00 10/09/2007 10:10
metodo quantitativo e genitorialità
Spero si capisca ora perché tengo tanto al metodo scientifico, uno dei motivi é quello di ridurre al minimo gli errori di generalizzazione, quali ad esempio: conoscere uno o due casi e pensare che tutti i casi siano così, sostenere che un fenomeno presente in un contesto sia per forza presente in un altro, essere attratti dalle similitudini ignorando le differenze, farsi confondere dall'impatto emotivo nella lettura di un fenomeno in quanto personalmente coinvolti o dal pregiudizio sociale, e molto altro ancora.

Un problema che si pone al metodo é la questione della misura, giustamente richiamata da Giglio; coloro che squalificano il metodo scientifico ritengono che il bisogno di misurare sia una rigidità che impedisce di cogliere gli aspetti qualitativi e non quantitativi della realtà. E' vero che non tutto é misurabile, ma a volte la misurabilità impedisce di fare tragici errori di valutazione qualitativa, e quando può essere fatta non viene fatta.

"Molti casi, quanti?" chiede Giglio. Giusto.

Se la misura é di 1/2/3 o 10 casi...la questione quasi neppure andrebbe posta al di fuori della valutazione di quegli specifici casi, per una generalizzazione il campione di osservazione dovrebbe essere molto più esteso.

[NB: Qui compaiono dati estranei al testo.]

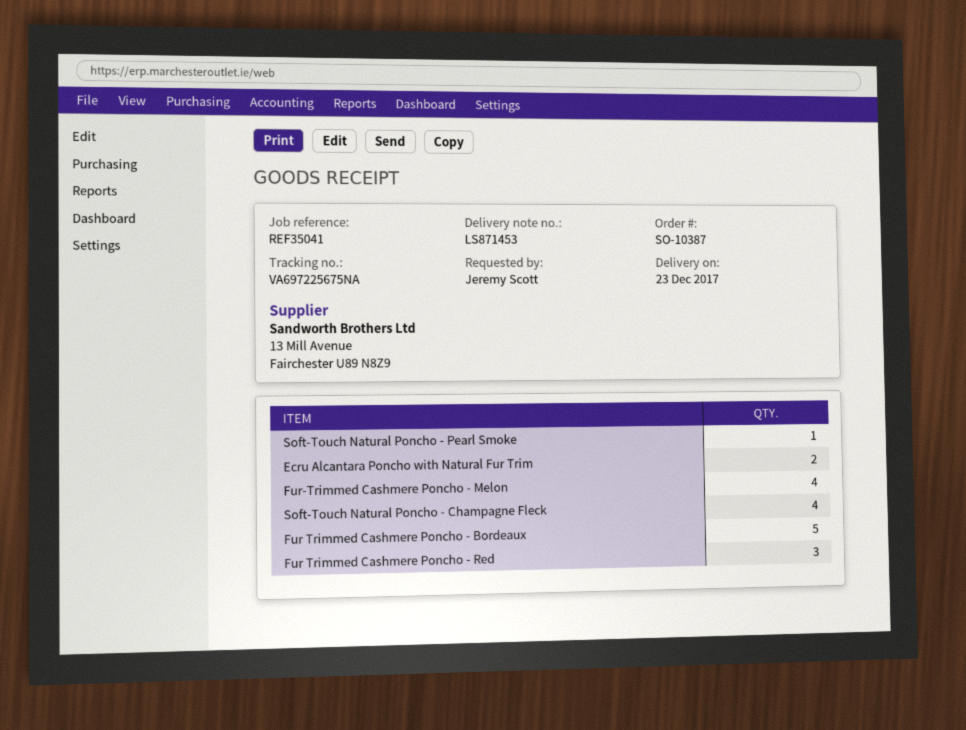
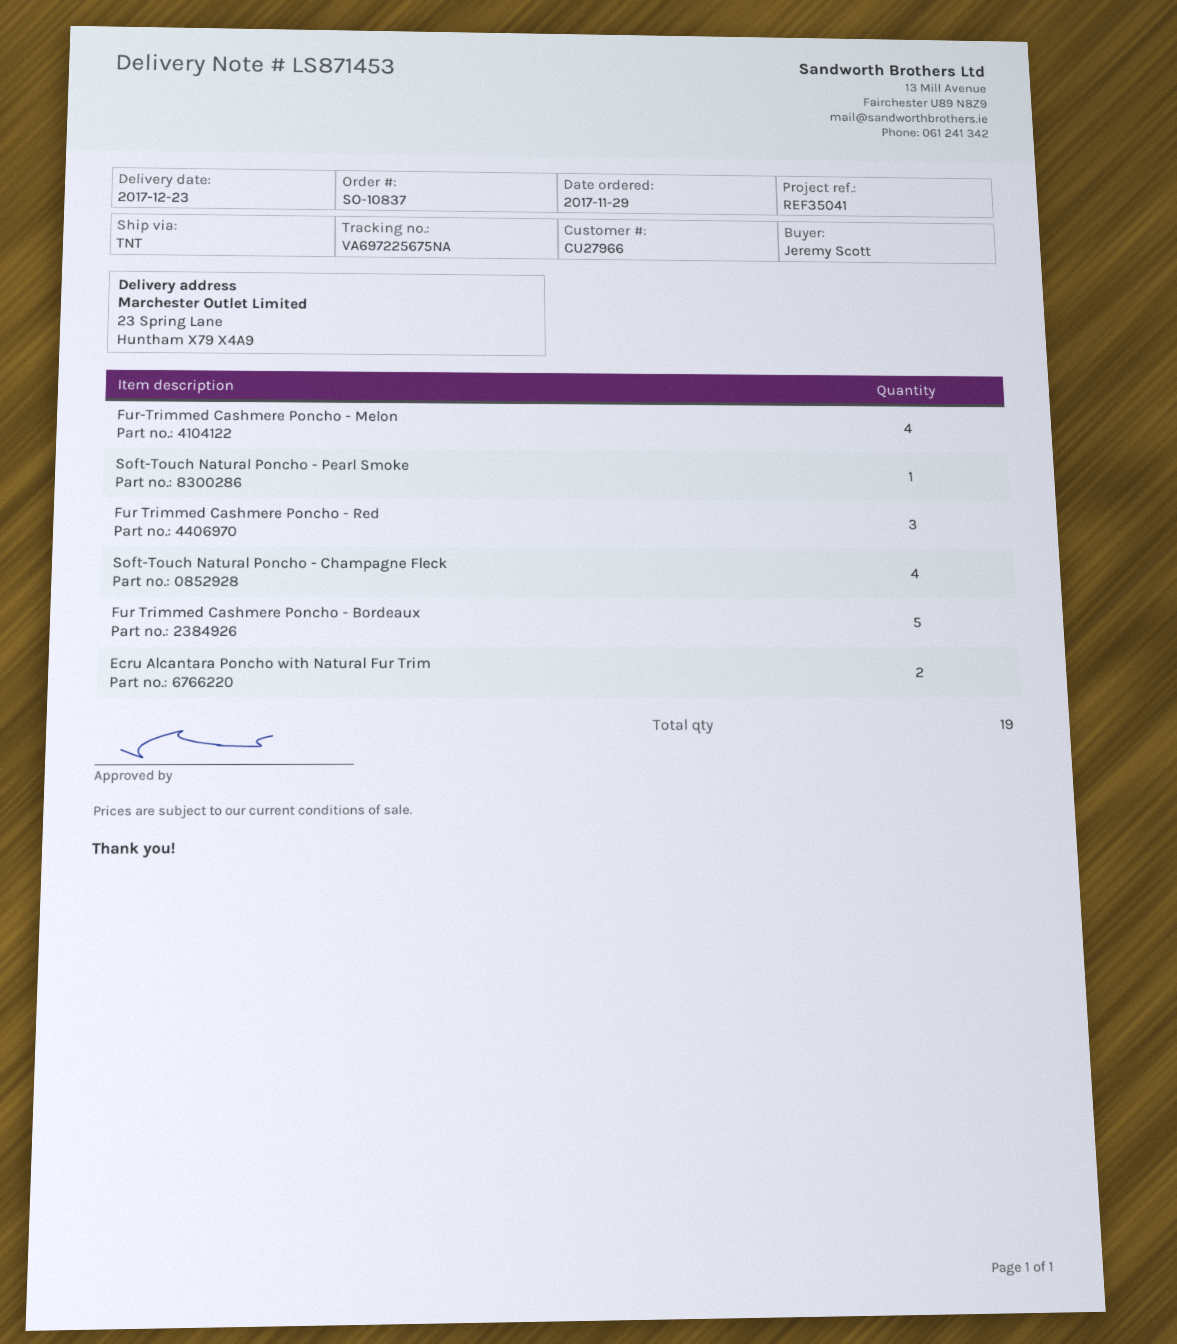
order number: SO-10387 -> SO-10837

Meglio sarebbe dire "io ho conosciuto questo caso ed ho visto questa cosa qui".

Per quanto mi riguarda, sulla base di una casistica di un centinaio di famiglie (comunque insufficiente per esprimere certezze specie senza ricerca sistematica)di tourettici e credo ormai migliaia (aimè) di altri casi di disabilità...posso dire che il più delle volte i genitori esprimono molto più giudizio degli stessi operatori socio-sanitari, e spesso anche più competenza (mi dispiace ma é così).
In un convegno di alcuni anni fa a Segrate sul lavoro sociale di rete ebbi modo di sostenere che se gli operatori sociali intendono davvero operare in questa direzuione devono abbandonare il pernicioso pregiudizio che fa dei familiari sempre un agente patogeno.

Infatti io chiedo a tutti i miei operatori di avere al contrario, non un'assenza di giudizio (come direbbe Usserl), ma addirittura un pregiudizio positivo: alla fine un sistema familiare o "figli-genitori" (che va oltre all'idea stereotipata di famiglia) trova l'equilibrio migliore che gli é possibile trovare in un contesto e con i prerequisiti che possiede, comprese le informazioni che proprio dagli operatori socio-sanitari che li giuducano dovrebbero pervenire.

Questo non vuol dire che tutti i genitori, in quanto tali siano senza difetti o che non possano essere patogeni, ma se partiamo da un'idea sbagliata che tutti o lammagior parte lo siano, quando poi li si incontra davvero non vengono riconosciuti.
Troppe volte gli operatori socio-sanitari si pongono con una spocchia per la quale loro non solo sanno tutto, ma al posto degli altri certo avrebbero fatto meglio.

Errori di generalizzazione, sostenuti da presunzione.

Comunque essendo noi tutti un prodotto sociale, anche come operatori o semplici interessati a capire un fenomeno, siamo soggetti a pregiudizi e ad esprimere eccessi, lo si fa in buona fede e col desiderio di far bene.

Ciò che conta é rispondere alla domanda di Giglio: su quanti casi esprimi questa valutazione? Spesso confrontandosi con la misura si riesce a cambiare opinione.

In ultimo voglio dire che é proprio una quota superiore di casistica molto positiva che mi ha convinto per l'associazionismo anche dei familiari, altrimenti mi sarei limitato ad associare chi la sindrome di tourette la porta in prima persona, supposto che esista e che sia una patologia.